Fernand Ochsé fait ses études de musique au conservatoire de Paris. Il y côtoie des musiciens célèbres, comme Reynaldo Hahn, Maurice Ravel et Arthur Honegger, desquels il restera proche. Honegger lui dédiera d’ailleurs quelques-unes de ses œuvres. C’est alors un beau et élégant jeune homme comme en témoigne le portrait dessiné par Louise Breslau en 1898, alors qu’il a 19 ans (voir ci-dessus).
Julien et Fernand Ochsé se consacrent à l’art. Devenu adulte, Fernand, à la fois musicien, compositeur, peintre et décorateur, vit la plupart du temps avec son frère Julien, poète, et Louise Mayer, la femme que ce dernier a épousée en 1906, dans une riche villa de Neuilly-sur-Seine, dans laquelle les deux frères organisent des salons littéraires.
Louise Mayer(3), jeune femme d’origine belge, née à Forest, dans la banlieue de Bruxelles, en 1884, est une sculptrice reconnue, dont le travail a notamment attiré l’attention de Guillaume Apollinaire(4). On lui doit, par exemple, des bustes de Ravel et d’Henri de Régnier, ainsi qu’un masque de Debussy(5).
Fernand Ochsé compose la musique de chansons sur des textes littéraires, comme « Odelettes », d’Henri de Régnier, « Les Fêtes galantes », de Paul Verlaine, ou sur des textes originaux du parolier Paul Dublin. Il réalise également des décors de théâtre et d’opéra. En 1928, il conçoit les costumes du film « La Chute de la maison Usher », de Jean Epstein, sur un scénario de Luis Buñuel, d’après la nouvelle d’Edgar Poe(6).
C’est sans doute au début de la Grande Guerre, et peut-être pour fuir les dangers du conflit, que les Ochsé arrivent à Fondettes. Henriette, la jeune sœur de Fernand, épouse le 21 décembre 1914(7), Adrien(8), Désiré Etienne (1885-1961), un artiste peintre, qui signe ses œuvres sous le pseudonyme d’Adrian. Le jour du mariage, à la mairie de Fondettes, devant Raoul du Saussay, le maire de l’époque, sont présents plusieurs artistes. Ainsi, parmi les témoins, figurent Fernand Ochsé, Louise, sa belle-sœur, et Jean van Broch, également artiste peintre. La retraite fondettoise des enfants Ochsé ne durera que quelques années, puisque la propriété des Hamardières est revendue en 1924(9).

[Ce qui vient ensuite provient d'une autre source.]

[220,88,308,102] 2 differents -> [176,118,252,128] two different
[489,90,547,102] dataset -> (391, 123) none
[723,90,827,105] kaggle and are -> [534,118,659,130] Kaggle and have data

Après la mort de Julien Ochsé, en 1936 (sans doute d’excès de consommation de drogues), son frère Fernand épouse Louise. Mais quelques années plus tard, l’invasion allemande oblige le couple à fuir Paris et à se réfugier à Cannes. Pourtant, ils sont arrêtés à Nice en juillet 1944 et internés au camp de Drancy. Les démarches d’Honegger pour tenter de les sauver n’aboutissent pas. Louise et Fernand Ochsé font partie, le 31 juillet, du « Convoi 77(10) », le dernier grand convoi vers Auschwitz. C’est là qu’ils mourront tous les deux en août 1944.
Jean-Paul Pineau
Bibliographie :
1 / AD 37 – Registre d’état civil de Fondettes.
2 / https://www.geni.com/people/Robert-Ochs%C3%A9/6000000043078616016
3 / A. Rivière, Sculpture’Elles, Les sculpteurs femmes du XVIIIe siècle à nos jours, Boulogne-Billancourt, musée des Années Trente, mai-octobre 2011, p. 140-141.

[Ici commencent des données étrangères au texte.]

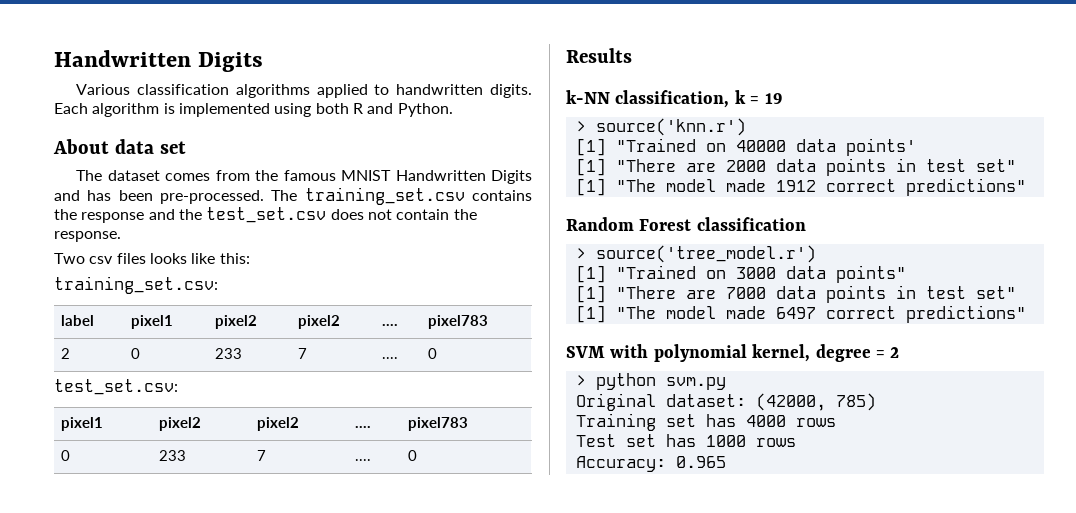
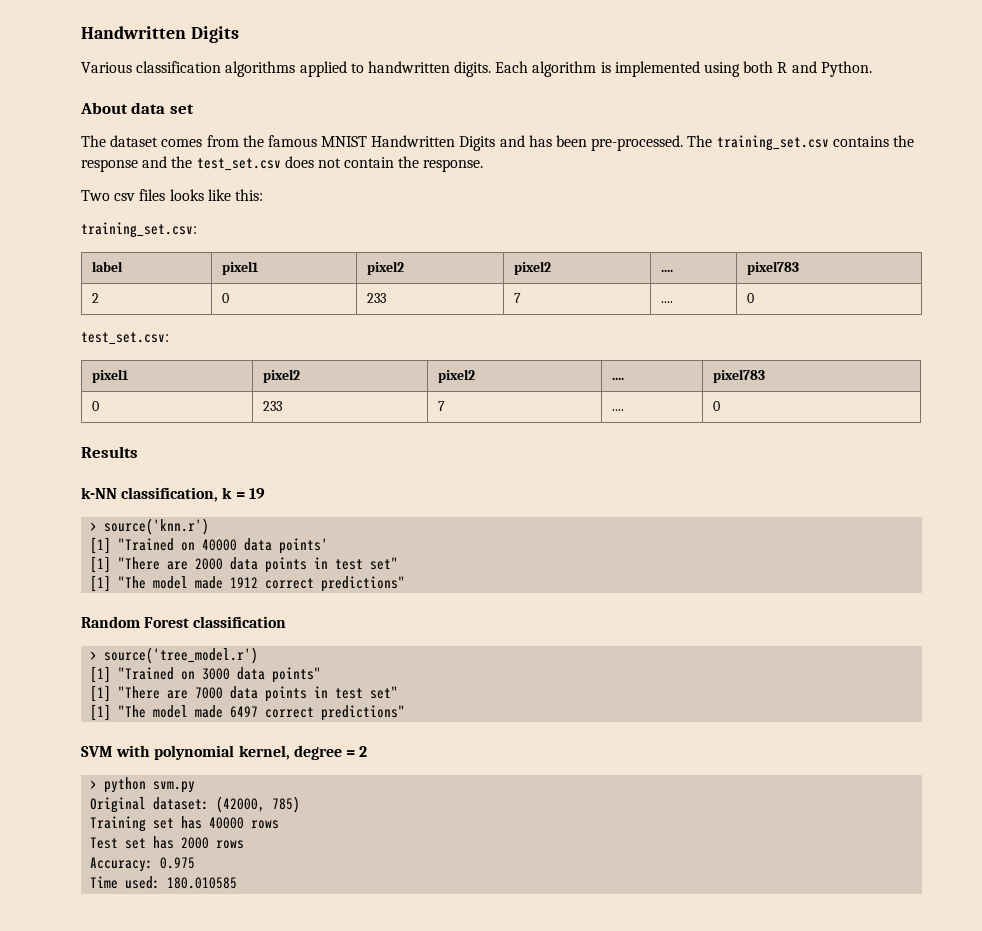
[745,415,786,427] 4000 -> [209,817,245,829] 40000
[705,435,746,447] 1000 -> [181,837,210,849] 2000
[675,456,726,468] 0.965 -> [160,857,196,869] [90,876,238,889] 0.975 // Time used: 180.010585

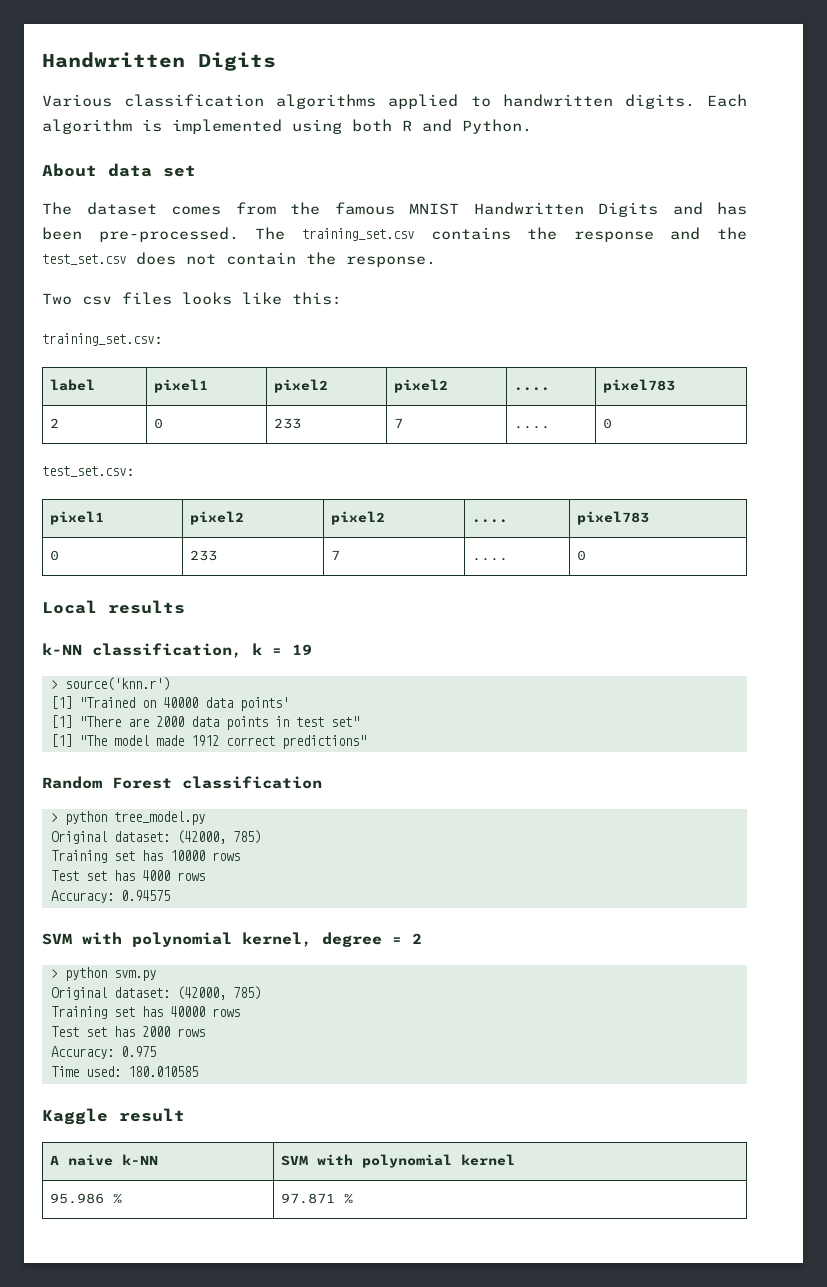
[81,446,138,458] Results -> [42,600,185,614] Local results
[104,647,259,664] [90,666,322,683] [90,685,399,702] [90,704,406,721] source('tree_model.r') // [1] "Trained on 3000 data points" // [1] "There are 7000 data points in test set" // [1] "The model made 6497 correct predictions" -> [64,811,205,825] [50,830,261,844] [50,850,240,863] [50,870,205,881] [50,890,170,903] python tree_model.py // Original dataset: (42000, 785) // Training set has 10000 rows // Test set has 4000 rows // Accuracy: 0.94575
(238, 883) none -> [42,1108,185,1125] [50,1154,159,1166] [281,1154,516,1168] [50,1193,123,1204] [281,1193,354,1204] // Kaggle result // A naive k-NN | SVM with polynomial kernel // 95.986 % | 97.871 %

4 / P. Read, « Apollinaire critique d’art : la sculpture en question », Cahiers de l’association internationale des études françaises, mai 1995, n°47, p. 405-420.
5 / http://data.bnf.fr/14802925/louise_ochse/
6 / http://www.cinematheque.fr/catalogues/restaurations-tirages/film.php?id=48361
7 / AD 37 – Registre d’état civil de Fondettes.
8 / http://www.galerie-amicorum.com/non-classe/biographie-dadrien-etienne-drian-533.html
9 / A. Montoux, « Vieux logis de Touraine », Ed. CLD, 1990, 8e série, p. 97.